Também poderia usar o exemplo do “homem bomba” e até do católico que, apesar de reconhecer todo o conhecimento científico, ainda assim busca não anunciar o seu ateísmo para não colocar em risco a sua “entrada no céu”.

Não tenho dúvida de que, racionalmente, todo torcedor do Grêmio sabe que o seu clube não tem nenhum grande feito que não possa ser equiparado aos (ou mesmo superado pelos) feitos de outros grandes clubes. Porém, esse aspecto racional pouco importa, pois o que “fala mais alto” é o efeito de acreditar na própria mentira (por isso as mulheres daquela tribo correm, mesmo que, conscientemente, saibam que se trata de seus próprios homens) e não o grau de veracidade do acontecimento. Excetuando o efeito, todos os torcedores dos grandes clubes (e não apenas do Grêmio) sabem que todos os grandes clubes são imortais: afinal, alguém já viu um clube “fechar as portas”, “dar um tempo” ou “jogar a toalha” apenas por ter sido rebaixado ou por ter vivido um mau momento?

Argumento 02: nossa sociedade, sobretudo ocidental, acredita fielmente na ideia de autoria. Para mantê-la viva, respeita-a. A questão toda é que foi o Grêmio quem trouxe essa ideia para o futebol. Quero dizer que se o Grêmio é “o imortal” não é porque de fato o seja (em especial), mas é porque foi ele quem inventou o slogan.

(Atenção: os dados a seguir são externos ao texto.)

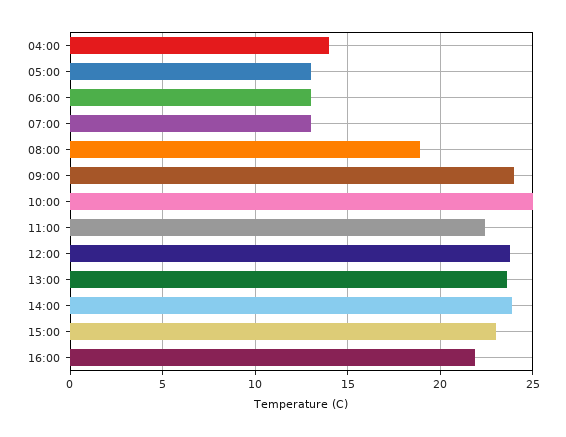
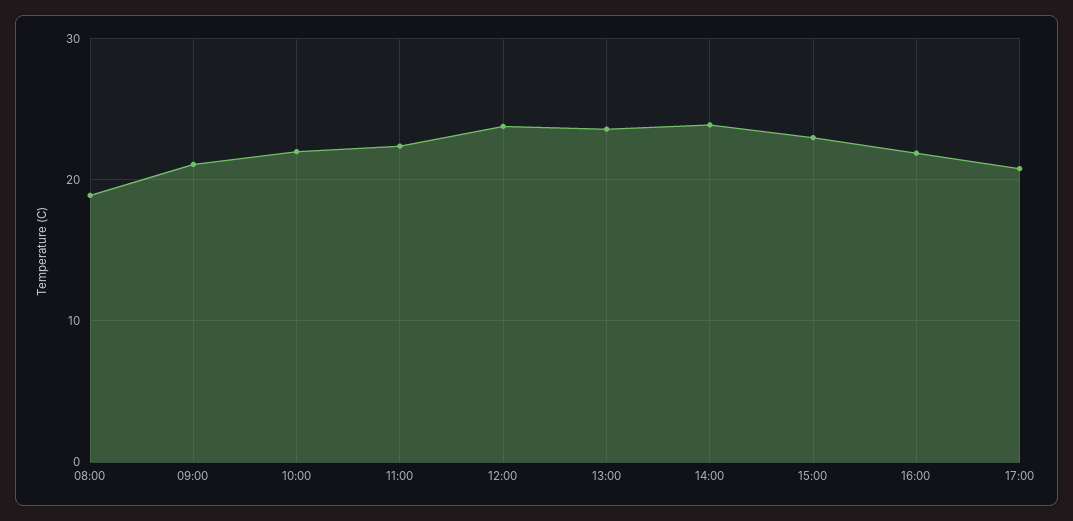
04:00: 14 -> none
05:00: 13 -> none
06:00: 13 -> none
07:00: 13 -> none
09:00: 24 -> 21
10:00: 25 -> 22
17:00: none -> 21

Argumento 03 (abalizado na ideia feita da seção anterior): o que é um feito maior? O Corinthians ou o Vasco vencer a Séria B do Campeonato Brasileiro se impondo com naturalidade sobre os seus adversários, ou o Grêmio vencer o mesmo campeonato duelando “de igual para igual” com clubes de menor expressão? Racionalmente, não há a menor dúvida de que o primeiro caso é um feito maior e, claramente, preferível; porém, como “ganhar com raça” é sempre interessante por lançar o motivo da vitória para a transcendência, publicamente parece que é o segundo que vala mais a pena (conforme dito na seção anterior, a raça é anunciada apenas em “vitórias apertadas”). Há, nisso, uma clara confusão entre a ideia de “grande feito” e a de “ganhar com a calça na mão”.

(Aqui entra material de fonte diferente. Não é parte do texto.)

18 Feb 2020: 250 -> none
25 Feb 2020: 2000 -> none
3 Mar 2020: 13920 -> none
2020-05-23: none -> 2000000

Argumento 04: diante de seguidos fracassos, a difusão da ideia de imortalidade é uma interessante estratégia de positivação dos maus momentos. Em termos comunicacionais é genial. O que fazer diante de derrota tão dolorosa? Ora, supervalorizar a “volta por cima” (ora, como se não fosse corriqueiro o fato de todos os grandes clubes, diante de seus maus momentos, “darem a volta por cima”!).

Um comentário:

  1. Dizer que o Grêmio é imortal equivale a dizer que o Grêmio não é igual à Portuguesa, é superior. Apenas isso. Dar valor ao fato de cair pra Série B e voltar pra Série A é o mesmo que dar valor ao fato de nunca ter caído pra Série B. Por isso, o Grêmio não é igual à Portuguesa assim como o Inter não é igual ao Grêmio.